Three weeks away from marriage—the younger of the two but the first to go forward—Julie watches Elvis’ comeback special. He has been famous for almost as long as her father; they have grown up together, she and Elvis, the eyes of America searching for their flaws. If they ever met, she thinks, they would have plenty to talk about. He might stop by the White House sometime. Her father wants to appeal to the young—she could convince him to invite Elvis to play a free concert on the lawn. Afterward, she could show him the roses in the White House garden, the cups and saucers in the china room, and then take him into the kitchen and offer him anything he wanted to eat. He would be surprised at her erudition, her ease amid such splendor. She would tell him about her courses at Smith. Her would tell her about Graceland. She had read in a magazine article once a list of all the foods he liked to keep there: hand-squeezed orange juice, a case of Pepsi, three bottles each of milk and half and half, freshly made brownies and banana pudding, three packs of Juicy Fruit gum. She would surprise him by having all of his favorite things there, hidden behind her father’s cartons of cottage cheese, and they would make a picnic and take it out to a secluded part of the lawn. They would get to know each other, and they would find that they were the only people who really knew what it was like for each other, what it was like to live surrounded by expectations they had not chosen for themselves, and that all they really wanted was a way out.
Finally, their talk would end. He would look into her eyes and she would look into his, and he would know how to do the rest. He would tilt her chin up and kiss her gently, a man of endless appetites finally going slow. That was how she had seen her father all the times he kissed her mother goodnight: a man of endless appetites finally going slow. That was all she wanted. Two or three seconds at most. He didn’t have to marry her. He didn’t have to take her to Graceland. Just two or three seconds of grace.
By the time Elvis finally came to the White House, two years later and not long enough for a trip to the garden or the china room or even the kitchen, Julie was out of town, speaking at a national Girl Scouts meeting. For a moment she thought of canceling, coming home and seeing what she would find there. But she stayed the course: she was a married woman, steadily moving forward in the only life she had ever been able to live.
Now, Julie presses her fingers against the sun-hot jewels of Elvis’ jumpsuit. She is suddenly tired, and has an urge to press her forehead against his chest, to let him hold her there. She is almost sure he would. Instead she looks up at him and smiles, the same diplomatic smile she learned during the early years of her father’s presidency. “It’s very nice,” she says.
“Nice! You’re tellin’ me. You know how long this took to make?”
“No.”
“Well—neither do I. But a long time, that’s how long. And it cost a pretty penny.”

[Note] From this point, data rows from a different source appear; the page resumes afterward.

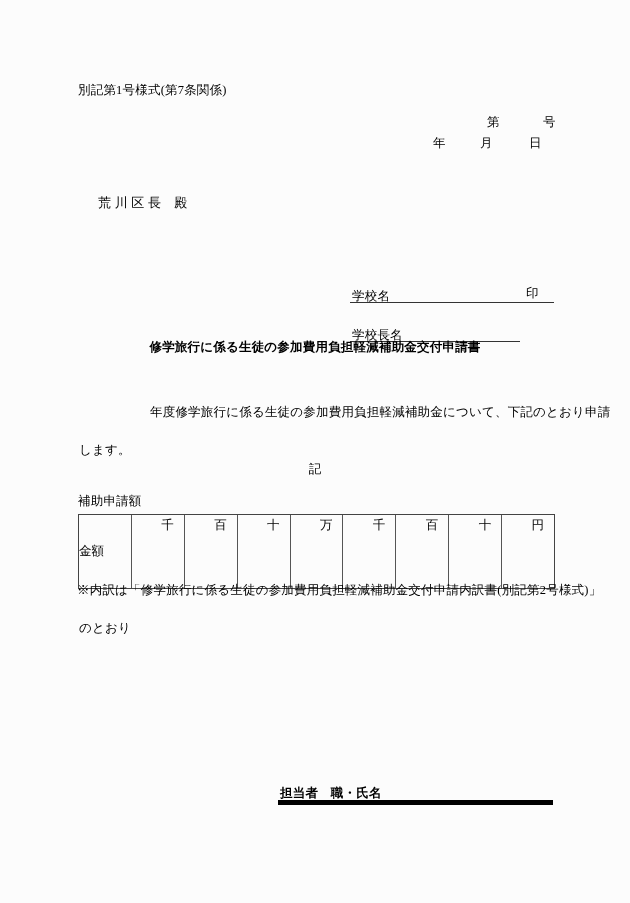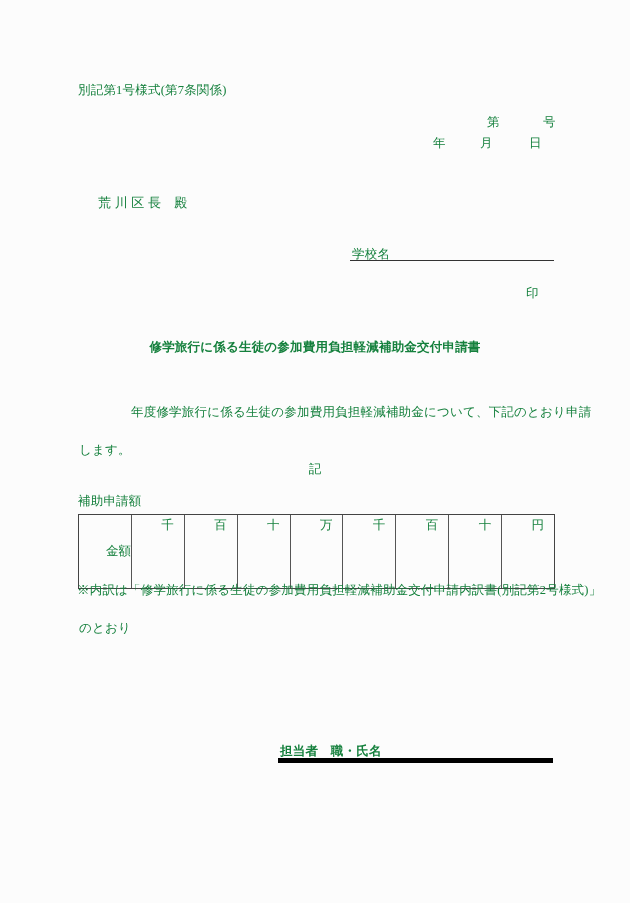--- a/index.html
+++ b/index.html
@@ -5,57 +5,58 @@
   html,body{margin:0;padding:0;}
   body{
     width:630px;height:903px;
     background:#f6f6f6;
     font-family:"Liberation Serif","DejaVu Serif",serif;
   }
   .page{
     position:relative;
     width:630px;height:903px;
     background:#fcfcfc;
-    color:#15803d;
+    color:#000000;
     overflow:hidden;
   }
   .t{position:absolute;line-height:1;font-size:12.5px;letter-spacing:0.2px;white-space:pre;}
   .form-id{left:78px;top:84px;}
   .num-prefix{left:487px;top:116px;}
   .num-suffix{left:543px;top:116px;}
   .date-year{left:433px;top:137px;}
   .date-month{left:480px;top:137px;}
   .date-day{left:529px;top:137px;}
   .addressee{left:98px;top:196px;font-size:13px;}
   .fill-line{
     position:absolute;
     border-bottom:1px solid #333;
+    margin-top:42px;
   }
   .school-name-line{left:350px;top:247px;width:204px;height:13px;}
   .principal-line{left:350px;top:286px;width:170px;height:13px;}
   .fill-line .t{position:absolute;left:2px;top:1px;}
   .seal{left:526px;top:287px;}
   .doc-title{
     left:0;top:341px;width:630px;
     text-align:center;font-weight:bold;white-space:pre;
   }
-  .body-line1{left:131px;top:406px;}
+  .body-line1{left:150px;top:406px;}
   .body-line2{left:79px;top:444px;}
   .record-marker{left:0;top:463px;width:630px;text-align:center;}
   .amount-label{left:78px;top:495px;}
   .amount-table{
     position:absolute;left:78px;top:514px;width:477px;height:75px;
     border:1px solid #444;
     display:flex;
     box-sizing:border-box;
     background:#fcfcfc;
   }
   .amount-table .row-label-cell{
     flex:1;
-    display:flex;align-items:center;justify-content:flex-end;
+    display:flex;align-items:center;justify-content:flex-start;
     font-size:12.5px;
   }
   .digit-col{
     flex:1;
     border-left:1px solid #555;
     box-sizing:border-box;
     text-align:right;
   }
   .digit-head{
     display:inline-block;
@@ -80,20 +81,23 @@
   <span class="t date-year">年</span>
   <span class="t date-month">月</span>
   <span class="t date-day">日</span>
 
   <div class="t addressee">荒 川 区 長　殿</div>
 
   <div class="fill-line school-name-line">
     <span class="t">学校名</span>
   </div>
 
+  <div class="fill-line principal-line">
+    <span class="t">学校長名</span>
+  </div>
   <span class="t seal">印</span>
 
   <div class="t doc-title">修学旅行に係る生徒の参加費用負担軽減補助金交付申請書</div>
 
   <div class="t body-line1">年度修学旅行に係る生徒の参加費用負担軽減補助金について、下記のとおり申請</div>
   <div class="t body-line2">します。</div>
 
   <div class="t record-marker">記</div>
 
   <div class="t amount-label">補助申請額</div>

Julie sees the President out of the corner of her eyes. He is brushing his hands off, and then he is as close as he ever stands next to anyone, and then he is closer, putting his arms around her and Elvis, pulling them into a huddle. “We’re ready to shoot,” he says, a vaguely ministerial air about him.
“Is that what you’re doing?” Julie asks after he’s pulled away, doing her best not to sound as exhausted as she feels.
“Well, of course, Button. What did you think we were doing?”
“Picking lemons?”
“No, no. If we wanted lemons we would go to the store. We’re important men. We have stories to tell. Something to contribute to the world. We have something much better to do.”
“I thought you were going to write your memoirs.”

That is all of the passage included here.